Since independence, the country has faced sporadic bombings and shootings, which the authorities have been quick to blame on Islamic extremists.
In May 2005, troops in the eastern city of Andijan opened fire on protesters demonstrating against the imprisonment of people charged with Islamic extremism. Witnesses reported a bloodbath with several hundred civilian deaths. The Uzbek authorities say fewer than 190 died.
Opponents of President Karimov blamed the authorities' brutal determination to crush all dissent. The president blamed fundamentalists seeking to overthrow the government and establish a Muslim caliphate in Central Asia.
The government's reaction to the Andijan unrest prompted strong criticism from the West, and relations cooled. In response, Uzbekistan expelled US forces from their base and moved closer to Russia, with Mr Karimov at one point describing it as Tashkent's "most reliable partner and ally".
From 2008 onwards, ties with the West began improving again, spurred on by Europeans' search for alternative energy sources in Central Asia and Uzbekistan's strategic importance for the anti-Taliban operation in Afghanistan.
The EU eased sanctions imposed after the Andijan killings, and the World Bank reversed a decision to suspend loans to Uzbekistan.
At the same time, relations with Moscow became less warm, with Uzbekistan in 2009 criticising plans for a Russian base in neighbouring Kyrgyzstan.
President Karimov's uncompromising policies have also at times created friction between Uzbekistan and other Central Asian countries, and Uzbekistan has been wary of moves towards closer political integration.
Islam Karimov has dominated the leadership since 1989 when he rose to be Communist Party leader in then Soviet Uzbekistan. The following year he became Uzbek president and continued in the post after independence.
A referendum held in 1995 extended his term until 2000 when he won the presidential elections unopposed. A further referendum in 2002 extended the presidential term from five to seven years, but the expiry of his term in January 2007 went largely unnoticed. He gained another term following elections in December 2007 which opponents dismissed as a sham.
Mr Karimov takes a ruthlessly authoritarian approach to all forms of opposition. The few Western observers who monitored parliamentary elections in 2004 condemned them as having failed to meet international standards and pointed out that all the candidates supported the president.

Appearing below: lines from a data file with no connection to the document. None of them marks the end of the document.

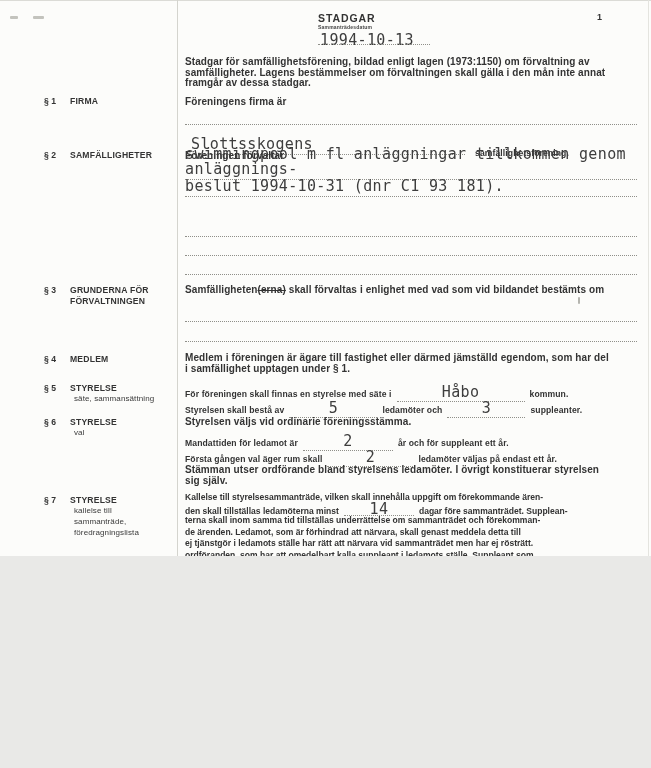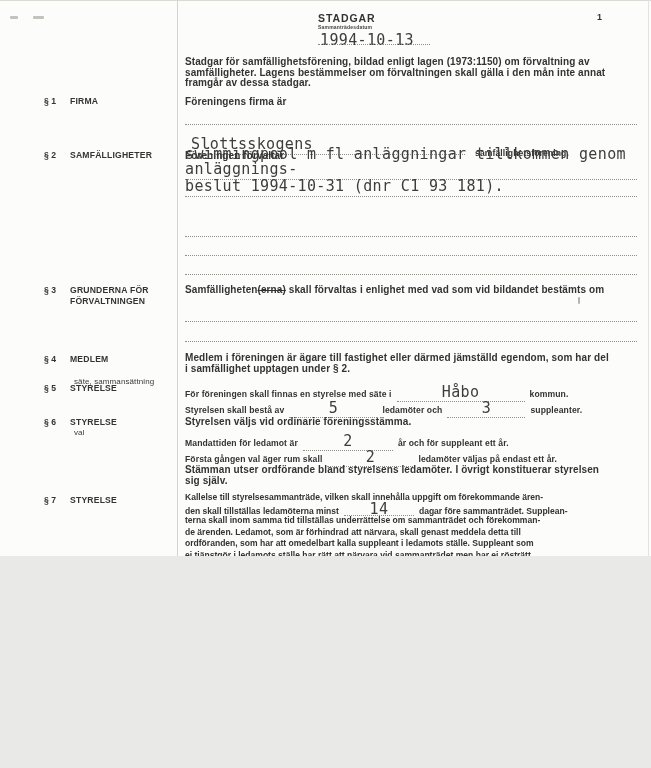--- a/index.html
+++ b/index.html
@@ -115,7 +115,7 @@
   <div class="abs secnum" style="top:354px;">§ 4</div>
   <div class="abs seclab" style="top:354px;">MEDLEM</div>
   <div class="abs print ml" style="left:185px;top:353px;width:456px;">Medlem i föreningen är ägare till fastighet eller därmed jämställd egendom, som har del
-i samfällighet upptagen under § 2.</div>
+i samfällighet upptagen under § 1.</div>
 
   <div class="abs secnum" style="top:383px;">§ 5</div>
   <div class="abs seclab" style="top:383px;">STYRELSE</div>

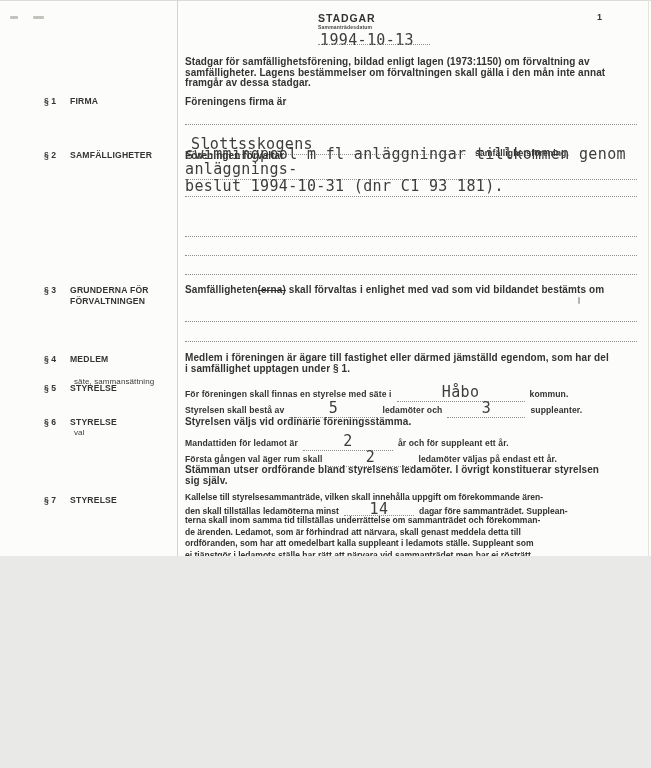--- a/index.html
+++ b/index.html
@@ -119,7 +119,7 @@
 
   <div class="abs secnum" style="top:383px;">§ 5</div>
   <div class="abs seclab" style="top:383px;">STYRELSE</div>
-  <div class="abs sublab" style="left:74px;top:376px;">säte, sammansättning</div>
+  <div class="abs sublab" style="left:74px;top:393px;">säte, sammansättning</div>
   <div class="frow" style="top:383px;">
     <span class="t">För föreningen skall finnas en styrelse med säte i</span>
     <span class="fill mono" style="width:128px;">Håbo</span>

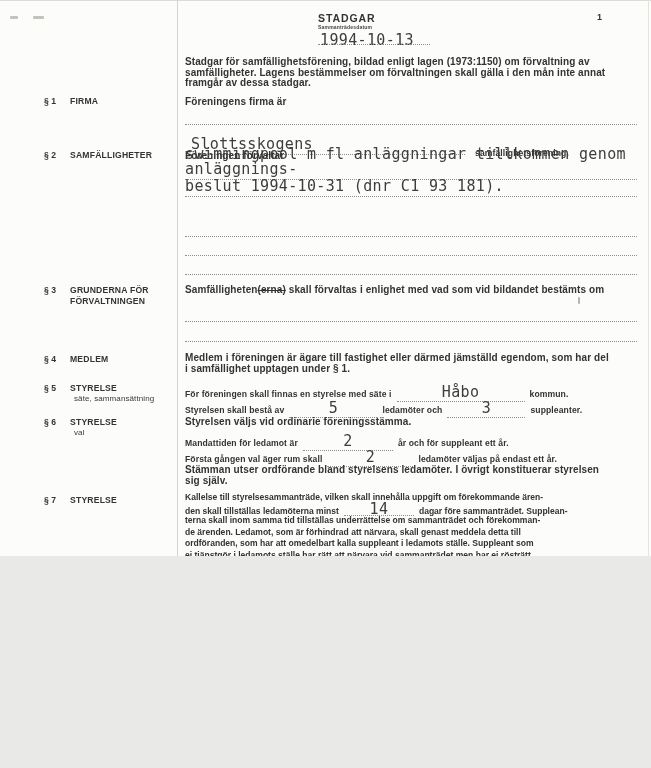--- a/index.html
+++ b/index.html
@@ -152,6 +152,9 @@
 
   <div class="abs secnum" style="top:495px;">§ 7</div>
   <div class="abs seclab" style="top:495px;">STYRELSE</div>
+  <div class="abs sublab" style="left:74px;top:505px;">kallelse till
+sammanträde,
+föredragningslista</div>
   <div class="abs" style="left:185px;top:492px;width:458px;">
     <div class="p7line">Kallelse till styrelsesammanträde, vilken skall innehålla uppgift om förekommande ären-</div>
     <div class="p7line">

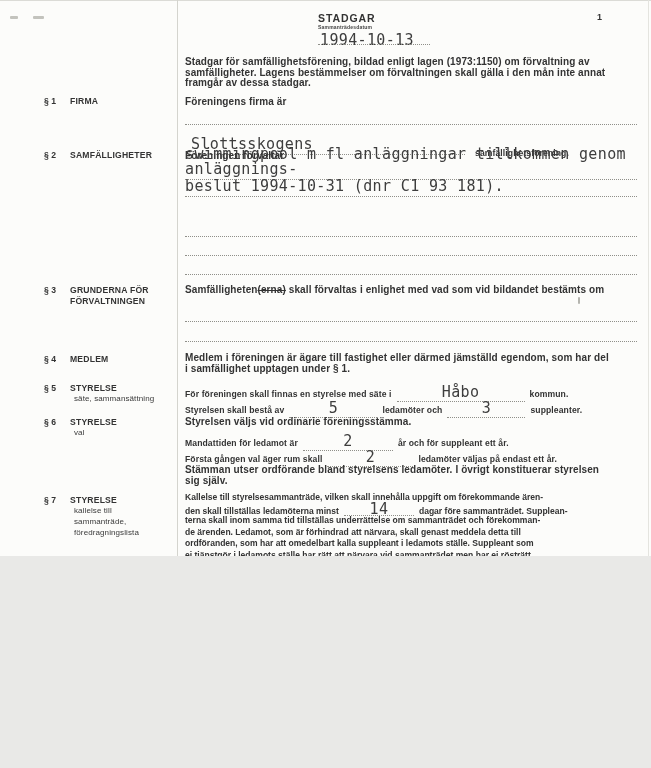--- a/index.html
+++ b/index.html
@@ -164,8 +164,8 @@
     </div>
     <div class="p7line">terna skall inom samma tid tillställas underrättelse om sammanträdet och förekomman-</div>
     <div class="p7line">de ärenden. Ledamot, som är förhindrad att närvara, skall genast meddela detta till</div>
+    <div class="p7line">ej tjänstgör i ledamots ställe har rätt att närvara vid sammanträdet men har ej rösträtt.</div>
     <div class="p7line">ordföranden, som har att omedelbart kalla suppleant i ledamots ställe. Suppleant som</div>
-    <div class="p7line">ej tjänstgör i ledamots ställe har rätt att närvara vid sammanträdet men har ej rösträtt.</div>
   </div>
 
   <div class="abs footer" style="left:50px;top:695px;">LMV 0531 · Kommentus Förlag AB</div>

Mr Karimov has been accused of using the perceived threat of Islamic militancy to justify his style of leadership. Observers say the combination of ruthless repression and poor living standards provides fertile breeding ground for violent resistance in a volatile region.

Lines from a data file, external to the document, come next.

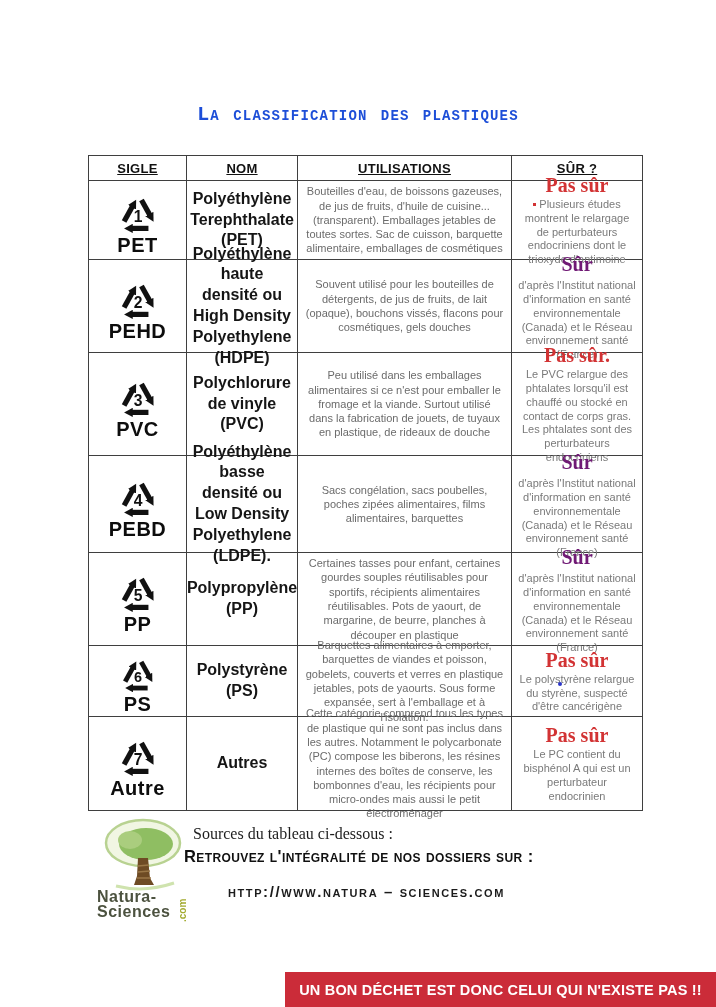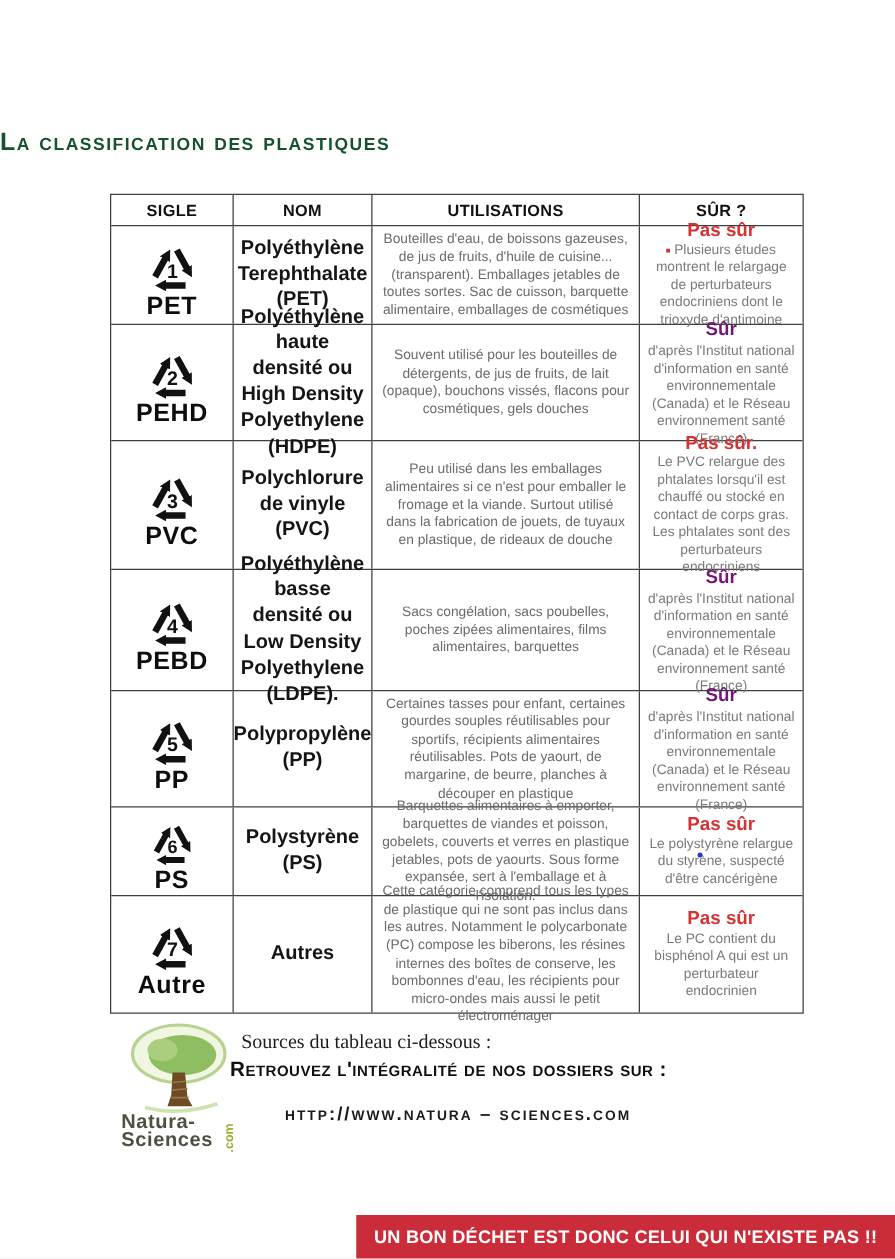--- a/index.html
+++ b/index.html
@@ -9,9 +9,9 @@
     font-family:"Liberation Sans", sans-serif; color:#111;
   }
   .title {
-    position:absolute; top:103px; left:0; width:100%; 
+    position:absolute; top:103px; left:0; width:100%; text-align:center;
     font-variant:small-caps; font-weight:700; font-size:20px;
-    letter-spacing:1.2px; color:#14532d;
+    letter-spacing:1.2px; color:#1d4ed8;font-family:Liberation Mono, monospace;
   }
   
   .ptable {

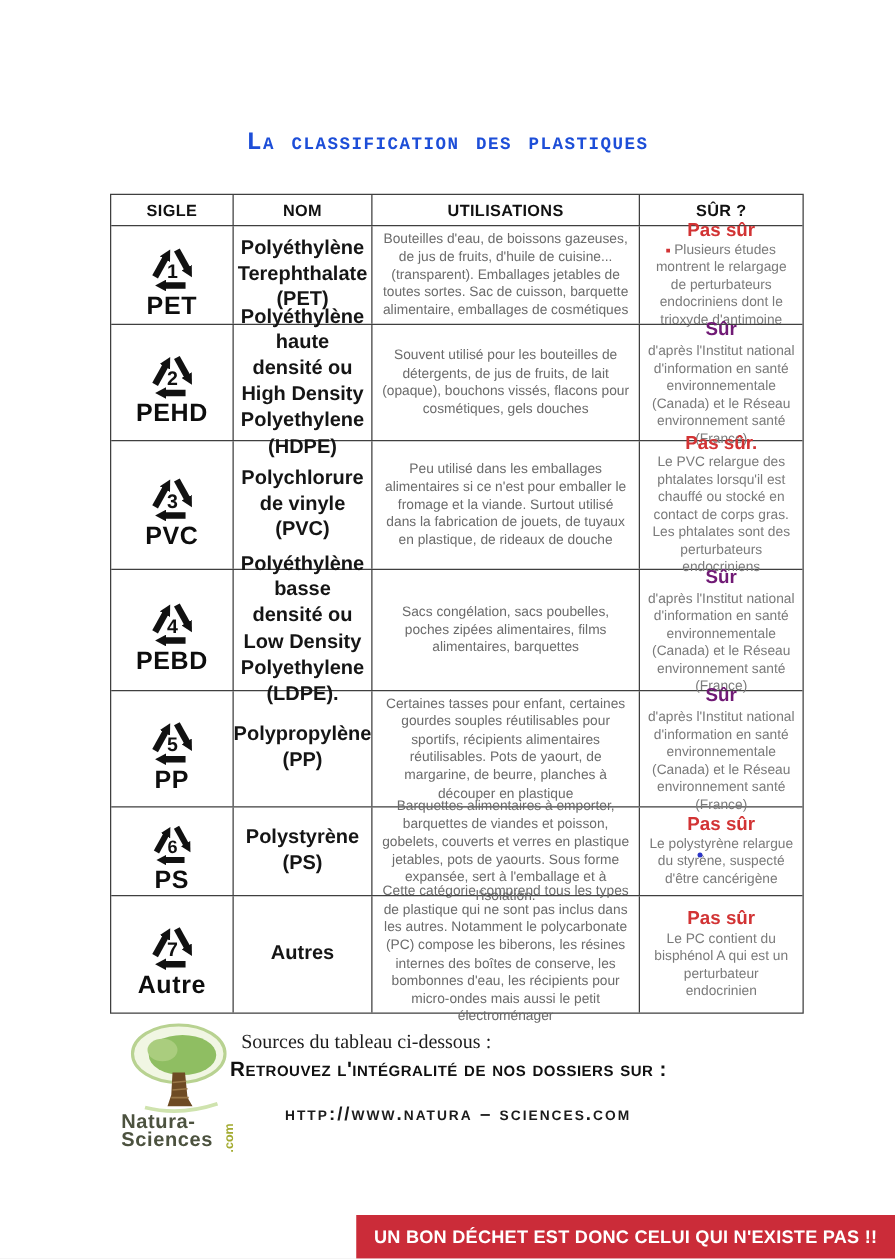--- a/index.html
+++ b/index.html
@@ -30,7 +30,7 @@
   .c2 { width:111px; }
   .c3 { width:214px; }
   .c4 { width:131px; }
-  .hdr .cell { height:24px; font-weight:700; font-size:13px; letter-spacing:0.3px; }
+  .hdr .cell { height:24px; font-weight:700; font-size:13px; letter-spacing:0.3px;text-decoration:underline; }
   .nom  { font-weight:700; font-size:16px; line-height:1.3; padding:0 25px; color:#151515; }
   .uses { font-size:11px; line-height:1.3; padding:0 7px; color:#6b6b6b; }
   .safe { padding:2px 6px; }

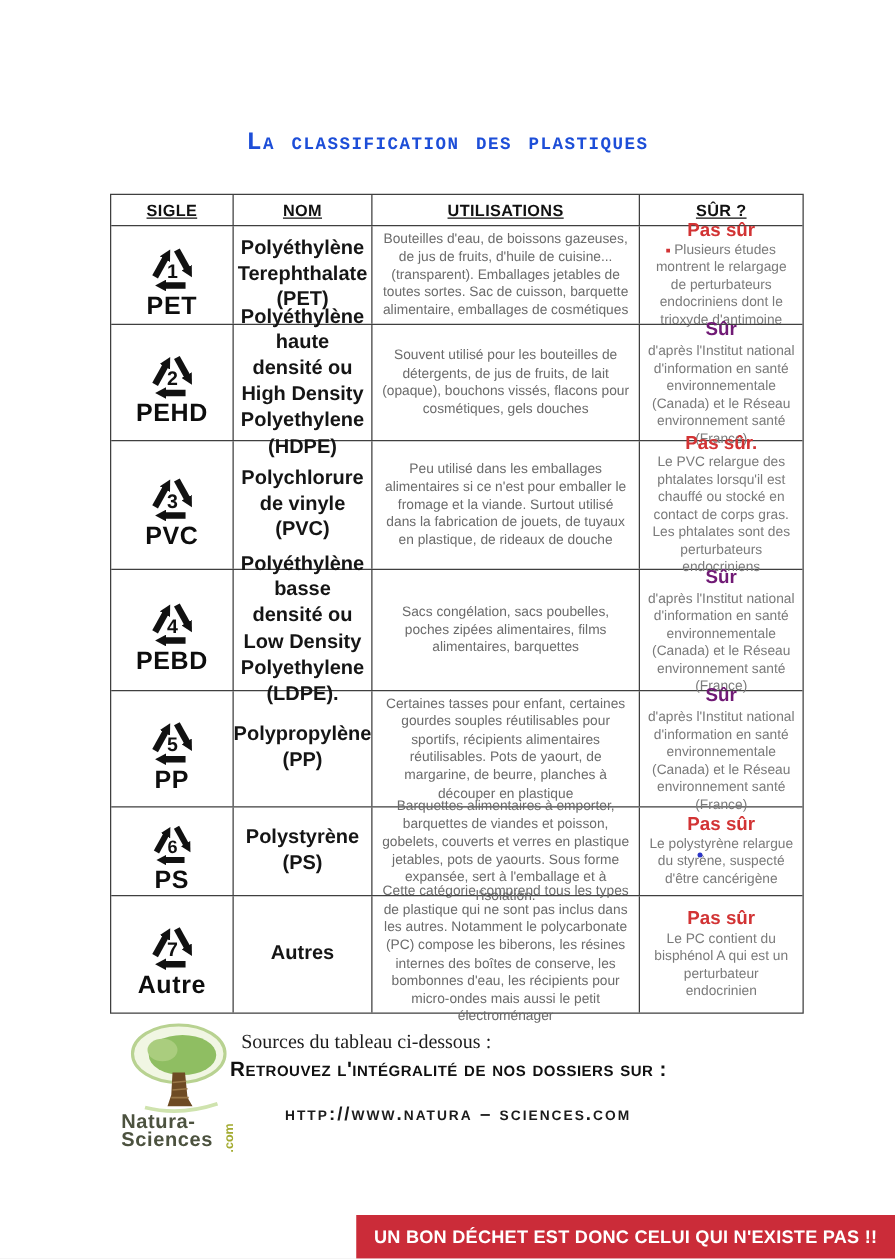--- a/index.html
+++ b/index.html
@@ -34,7 +34,7 @@
   .nom  { font-weight:700; font-size:16px; line-height:1.3; padding:0 25px; color:#151515; }
   .uses { font-size:11px; line-height:1.3; padding:0 7px; color:#6b6b6b; }
   .safe { padding:2px 6px; }
-  .safe-label { font-weight:700; font-size:15px; line-height:1.25; }
+  .safe-label { font-weight:700; font-size:20px; line-height:1.25;font-family:Liberation Serif, serif; }
   .safe-label.unsafe { color:#d23334; }
   .safe-label.safe   { color:#701a75; }
   .safe-note { font-size:11px; line-height:1.27; color:#7a7a7a; }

Mr Karimov was born in 1938 in the central town of Samarkand and is an economist by profession. He held various senior posts in Soviet Uzbekistan, including finance minister and first secretary of the Uzbek Communist Party Central Committee.
The state maintains tight control of the media. Despite a constitutional ban on censorship and guarantees of press freedom, media rights body Reporters Without Borders said in 2007 that "arrests, internment and blocked websites" were routine for journalists.
In the aftermath of deadly unrest in the eastern city of Andijan in 2005, reporters were expelled from the area and foreign TV news broadcasts were blocked. The BBC's coverage of the uprising led to the closure of the corporation's bureau in Tashkent some months later.
Pre-publication censorship of the press by the state was abolished in 2002, but self-censorship is widespread. A 2007 law holds media bodies responsible for the objectivity of their output.
The US-based Committee to Protect Journalists says many Uzbeks rely on foreign sources - including Russian TV, the BBC and other broadcasters - as a counterpoint to the stifled domestic news media. The government controls much of the printing and distribution infrastructure.
Private TV and radio stations operate alongside state-run broadcasters. Foreign channels are carried via cable TV, which is widely available.
Uzbekistan had around 2.2 million internet users by 2008, according to officials. Reporters Without Borders says the government blocks access to most of the independent websites that deal with Uzbek affairs.